**Data to use**:
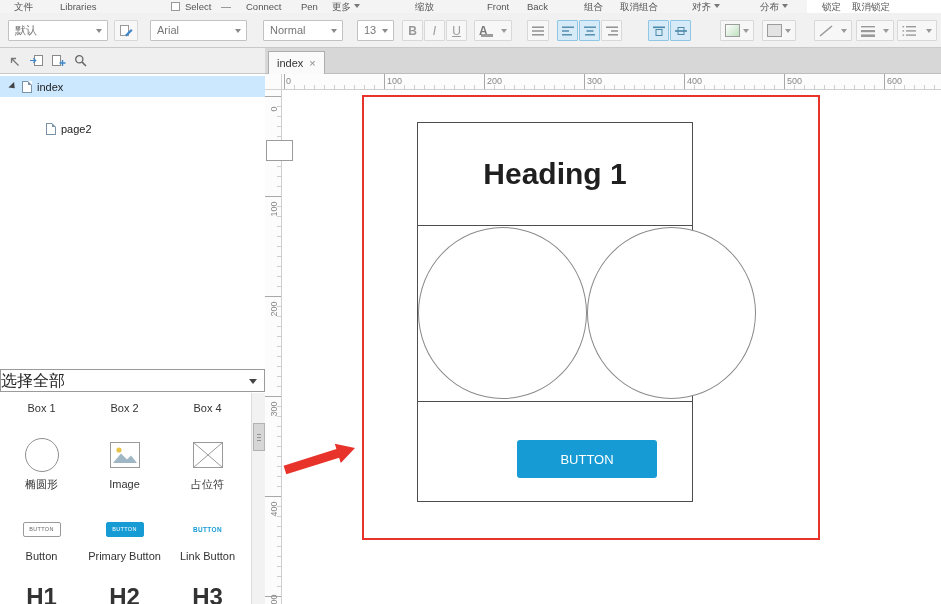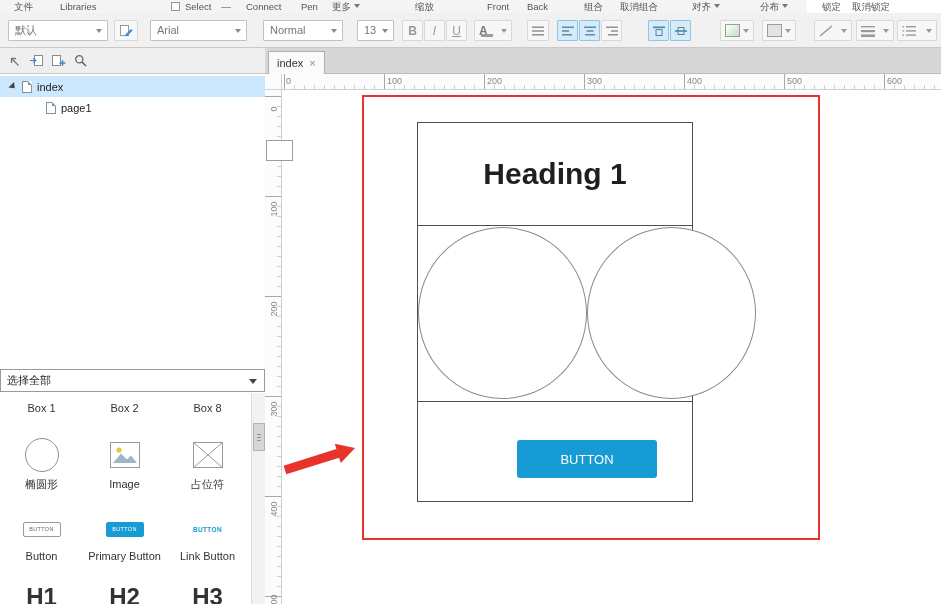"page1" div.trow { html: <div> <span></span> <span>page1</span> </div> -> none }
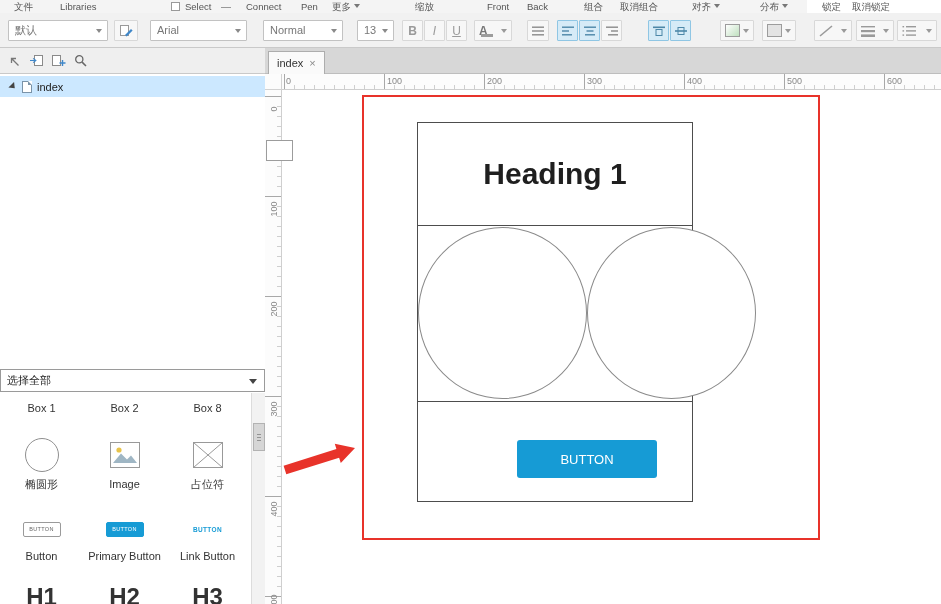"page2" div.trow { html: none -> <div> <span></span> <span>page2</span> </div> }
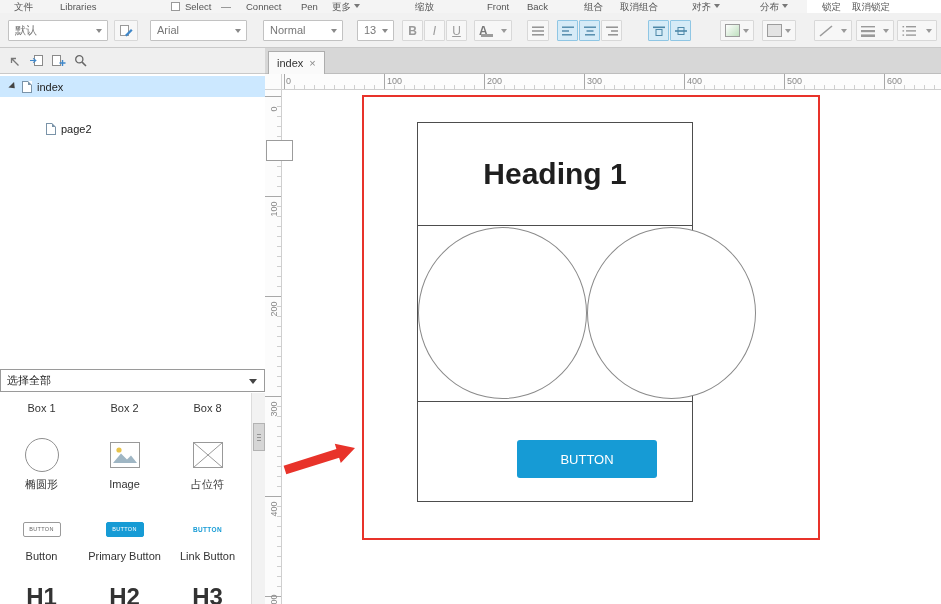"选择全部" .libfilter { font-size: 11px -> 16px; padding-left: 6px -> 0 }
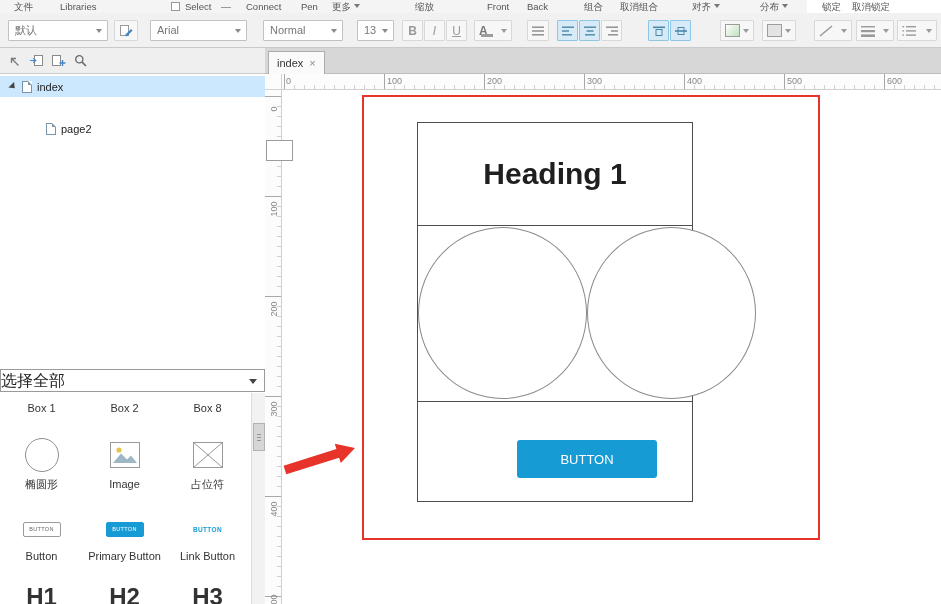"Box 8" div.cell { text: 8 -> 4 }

==

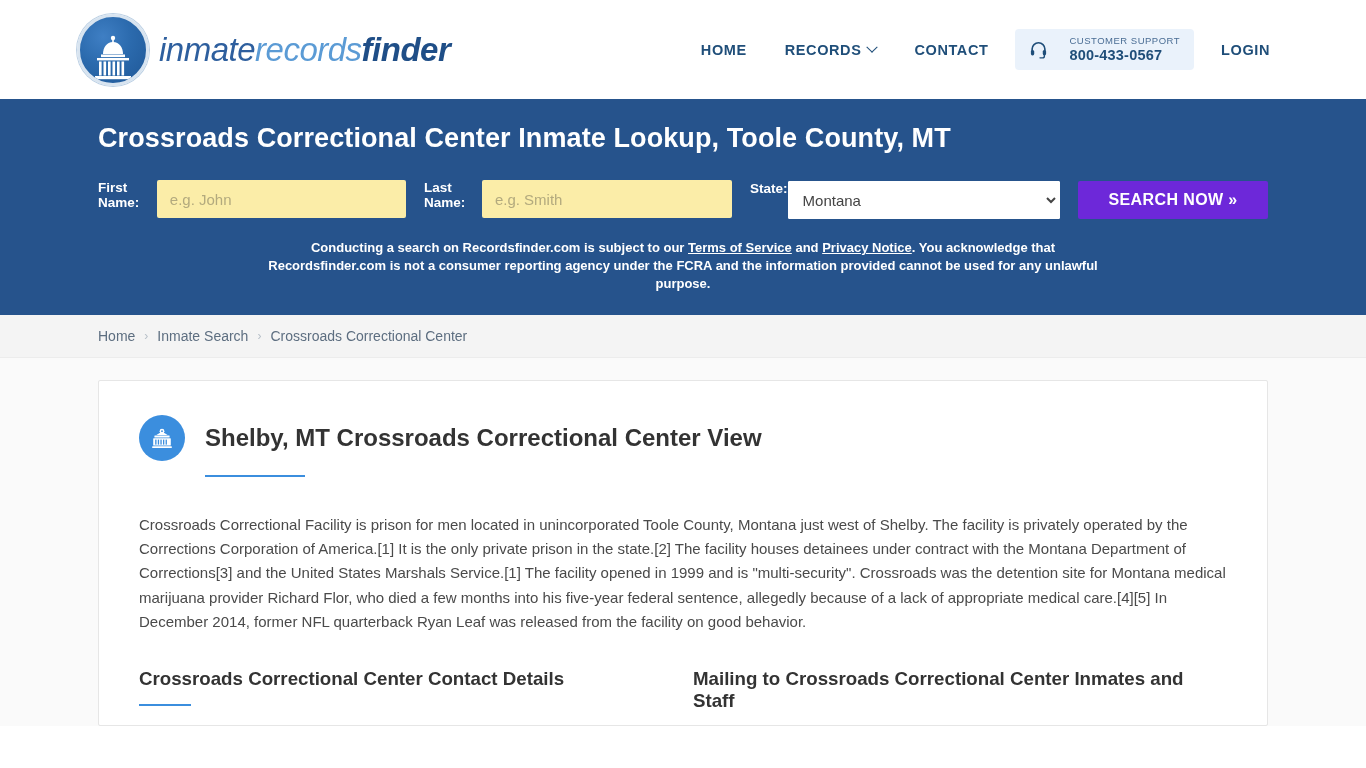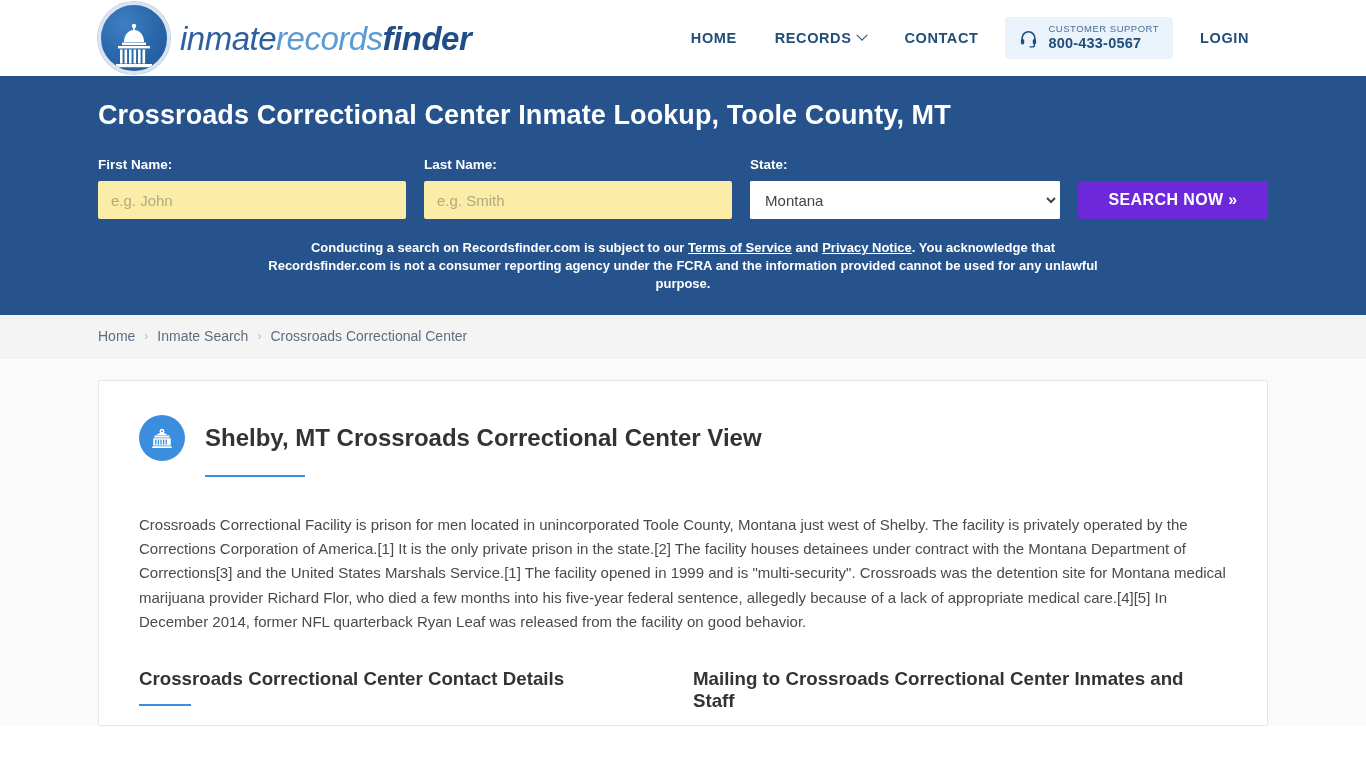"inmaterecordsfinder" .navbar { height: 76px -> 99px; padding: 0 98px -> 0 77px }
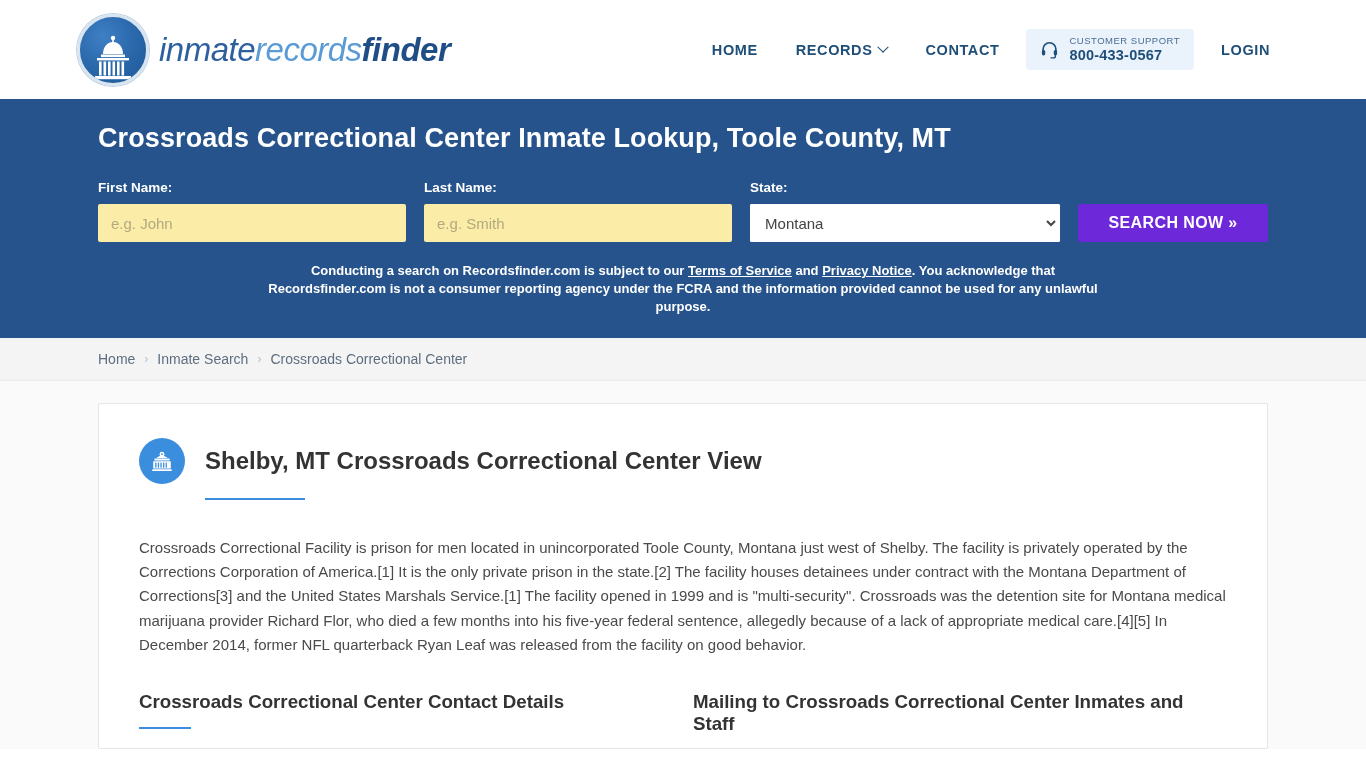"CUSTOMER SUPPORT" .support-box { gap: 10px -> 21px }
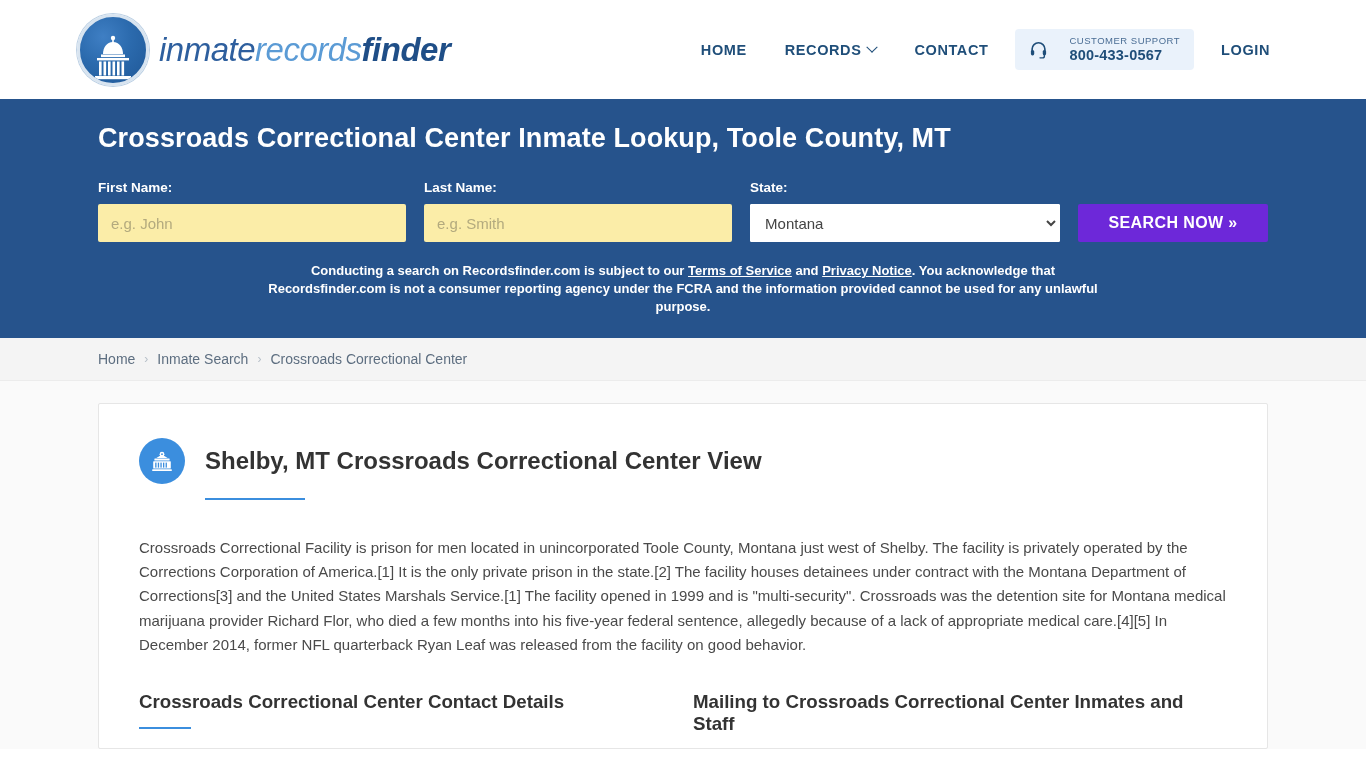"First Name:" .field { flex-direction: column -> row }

**What this task involves**: After locating the line containing "font-size: 11px ->" in the entries above, return it and every line after it exactly, ending at the line containing "text: 8 -> 4", without pictures.

**Completed exercise**:
"选择全部" .libfilter { font-size: 11px -> 16px; padding-left: 6px -> 0 }
"Box 8" div.cell { text: 8 -> 4 }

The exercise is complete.